**Extracted material:**

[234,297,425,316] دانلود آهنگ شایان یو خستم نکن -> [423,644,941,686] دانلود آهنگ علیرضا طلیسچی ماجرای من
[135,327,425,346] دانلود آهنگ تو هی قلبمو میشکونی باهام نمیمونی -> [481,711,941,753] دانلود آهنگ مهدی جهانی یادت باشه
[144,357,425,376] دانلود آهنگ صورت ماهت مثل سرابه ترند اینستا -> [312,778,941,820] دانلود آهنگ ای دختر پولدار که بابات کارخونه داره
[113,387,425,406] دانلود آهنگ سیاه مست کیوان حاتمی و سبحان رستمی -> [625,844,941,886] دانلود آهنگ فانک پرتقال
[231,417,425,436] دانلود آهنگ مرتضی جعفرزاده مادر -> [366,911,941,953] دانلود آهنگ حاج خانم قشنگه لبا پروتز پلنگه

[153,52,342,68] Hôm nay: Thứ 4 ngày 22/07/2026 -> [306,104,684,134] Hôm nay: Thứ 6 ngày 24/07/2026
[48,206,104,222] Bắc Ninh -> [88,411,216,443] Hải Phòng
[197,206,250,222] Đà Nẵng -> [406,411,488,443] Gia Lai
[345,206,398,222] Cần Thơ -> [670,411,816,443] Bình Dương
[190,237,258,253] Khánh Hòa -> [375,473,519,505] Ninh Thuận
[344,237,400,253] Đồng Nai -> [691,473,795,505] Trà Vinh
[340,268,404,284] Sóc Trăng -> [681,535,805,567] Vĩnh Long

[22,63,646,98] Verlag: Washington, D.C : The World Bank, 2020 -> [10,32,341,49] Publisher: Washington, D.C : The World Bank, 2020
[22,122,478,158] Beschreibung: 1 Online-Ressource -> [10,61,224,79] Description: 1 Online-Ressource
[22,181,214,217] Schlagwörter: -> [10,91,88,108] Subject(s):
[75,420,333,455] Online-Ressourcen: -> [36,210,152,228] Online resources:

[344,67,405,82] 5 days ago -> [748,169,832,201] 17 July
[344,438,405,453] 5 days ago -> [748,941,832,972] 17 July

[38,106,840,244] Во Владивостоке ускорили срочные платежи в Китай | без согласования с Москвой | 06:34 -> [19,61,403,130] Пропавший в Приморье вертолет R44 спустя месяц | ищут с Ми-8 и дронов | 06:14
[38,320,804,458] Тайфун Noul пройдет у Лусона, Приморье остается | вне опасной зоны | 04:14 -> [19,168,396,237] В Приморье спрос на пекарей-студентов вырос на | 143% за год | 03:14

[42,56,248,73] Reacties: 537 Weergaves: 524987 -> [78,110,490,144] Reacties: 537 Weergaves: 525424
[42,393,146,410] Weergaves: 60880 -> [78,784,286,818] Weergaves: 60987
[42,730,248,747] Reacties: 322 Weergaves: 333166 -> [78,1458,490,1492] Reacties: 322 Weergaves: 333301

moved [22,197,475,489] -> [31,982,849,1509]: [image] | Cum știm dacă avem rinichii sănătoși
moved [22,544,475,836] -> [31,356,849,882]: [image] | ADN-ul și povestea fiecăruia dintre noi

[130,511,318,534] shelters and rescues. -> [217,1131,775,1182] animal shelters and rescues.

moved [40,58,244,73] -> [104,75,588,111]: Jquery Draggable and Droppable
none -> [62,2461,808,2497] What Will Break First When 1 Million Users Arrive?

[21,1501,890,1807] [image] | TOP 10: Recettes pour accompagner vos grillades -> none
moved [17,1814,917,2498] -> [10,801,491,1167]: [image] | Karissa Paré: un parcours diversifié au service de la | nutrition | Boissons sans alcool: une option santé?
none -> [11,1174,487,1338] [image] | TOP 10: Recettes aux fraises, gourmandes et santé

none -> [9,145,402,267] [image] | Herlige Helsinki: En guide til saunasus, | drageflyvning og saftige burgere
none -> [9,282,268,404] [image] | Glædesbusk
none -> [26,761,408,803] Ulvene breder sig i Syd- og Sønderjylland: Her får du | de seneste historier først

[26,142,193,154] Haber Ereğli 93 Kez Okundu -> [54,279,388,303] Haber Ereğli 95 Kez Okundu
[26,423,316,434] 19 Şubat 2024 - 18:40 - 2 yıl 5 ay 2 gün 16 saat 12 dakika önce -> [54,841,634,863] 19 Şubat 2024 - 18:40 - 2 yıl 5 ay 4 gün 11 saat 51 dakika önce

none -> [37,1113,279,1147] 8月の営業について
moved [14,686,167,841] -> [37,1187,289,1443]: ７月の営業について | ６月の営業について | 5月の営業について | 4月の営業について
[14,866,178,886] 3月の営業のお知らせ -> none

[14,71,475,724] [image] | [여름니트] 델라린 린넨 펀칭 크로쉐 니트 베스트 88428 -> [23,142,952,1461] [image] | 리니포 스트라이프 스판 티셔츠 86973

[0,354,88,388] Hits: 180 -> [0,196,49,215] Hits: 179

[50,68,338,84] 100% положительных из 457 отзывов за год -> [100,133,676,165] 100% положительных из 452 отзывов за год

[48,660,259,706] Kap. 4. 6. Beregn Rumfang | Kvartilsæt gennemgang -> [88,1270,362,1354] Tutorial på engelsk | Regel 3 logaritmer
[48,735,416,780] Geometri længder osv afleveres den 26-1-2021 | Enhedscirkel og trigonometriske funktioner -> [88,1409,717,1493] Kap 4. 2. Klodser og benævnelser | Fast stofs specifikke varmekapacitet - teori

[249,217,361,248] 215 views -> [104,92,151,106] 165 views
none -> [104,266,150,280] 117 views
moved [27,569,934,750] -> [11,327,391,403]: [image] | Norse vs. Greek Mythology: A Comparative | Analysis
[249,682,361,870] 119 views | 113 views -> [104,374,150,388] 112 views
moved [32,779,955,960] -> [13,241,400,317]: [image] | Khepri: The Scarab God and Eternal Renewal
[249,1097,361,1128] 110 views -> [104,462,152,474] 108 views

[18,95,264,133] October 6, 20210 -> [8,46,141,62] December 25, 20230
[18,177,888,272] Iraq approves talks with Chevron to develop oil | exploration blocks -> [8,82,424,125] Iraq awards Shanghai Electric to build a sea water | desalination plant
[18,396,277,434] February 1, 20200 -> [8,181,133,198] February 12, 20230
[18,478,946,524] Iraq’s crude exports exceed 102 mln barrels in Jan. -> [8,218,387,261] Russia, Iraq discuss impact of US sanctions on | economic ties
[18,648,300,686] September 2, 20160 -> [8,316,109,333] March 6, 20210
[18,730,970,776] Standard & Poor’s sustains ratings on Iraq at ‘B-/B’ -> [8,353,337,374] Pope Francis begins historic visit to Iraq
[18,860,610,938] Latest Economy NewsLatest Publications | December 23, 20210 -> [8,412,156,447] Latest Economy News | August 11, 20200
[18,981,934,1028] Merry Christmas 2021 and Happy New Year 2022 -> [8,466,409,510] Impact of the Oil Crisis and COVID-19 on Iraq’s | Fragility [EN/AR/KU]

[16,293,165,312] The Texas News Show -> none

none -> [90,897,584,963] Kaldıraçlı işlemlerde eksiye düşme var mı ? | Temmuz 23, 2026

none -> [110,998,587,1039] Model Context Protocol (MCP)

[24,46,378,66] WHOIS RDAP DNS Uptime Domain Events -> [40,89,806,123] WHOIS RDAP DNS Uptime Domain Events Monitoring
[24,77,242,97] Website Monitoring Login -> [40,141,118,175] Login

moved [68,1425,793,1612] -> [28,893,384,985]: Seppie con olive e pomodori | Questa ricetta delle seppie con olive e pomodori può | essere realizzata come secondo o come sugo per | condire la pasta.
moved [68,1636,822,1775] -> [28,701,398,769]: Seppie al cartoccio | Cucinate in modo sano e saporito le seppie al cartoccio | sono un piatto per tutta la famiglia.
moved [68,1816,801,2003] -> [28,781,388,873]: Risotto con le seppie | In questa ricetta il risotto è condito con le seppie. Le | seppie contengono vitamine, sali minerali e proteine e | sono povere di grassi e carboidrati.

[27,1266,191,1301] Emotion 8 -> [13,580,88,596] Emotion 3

**Problem statement:** Only the lines from the one containing "[48,735,416,780] Geometri længder" through the one containing "[249,1097,361,1128] 110 views" are to be retyped, both boundary lines included, with no other material.

**Result:**
[48,735,416,780] Geometri længder osv afleveres den 26-1-2021 | Enhedscirkel og trigonometriske funktioner -> [88,1409,717,1493] Kap 4. 2. Klodser og benævnelser | Fast stofs specifikke varmekapacitet - teori

[249,217,361,248] 215 views -> [104,92,151,106] 165 views
none -> [104,266,150,280] 117 views
moved [27,569,934,750] -> [11,327,391,403]: [image] | Norse vs. Greek Mythology: A Comparative | Analysis
[249,682,361,870] 119 views | 113 views -> [104,374,150,388] 112 views
moved [32,779,955,960] -> [13,241,400,317]: [image] | Khepri: The Scarab God and Eternal Renewal
[249,1097,361,1128] 110 views -> [104,462,152,474] 108 views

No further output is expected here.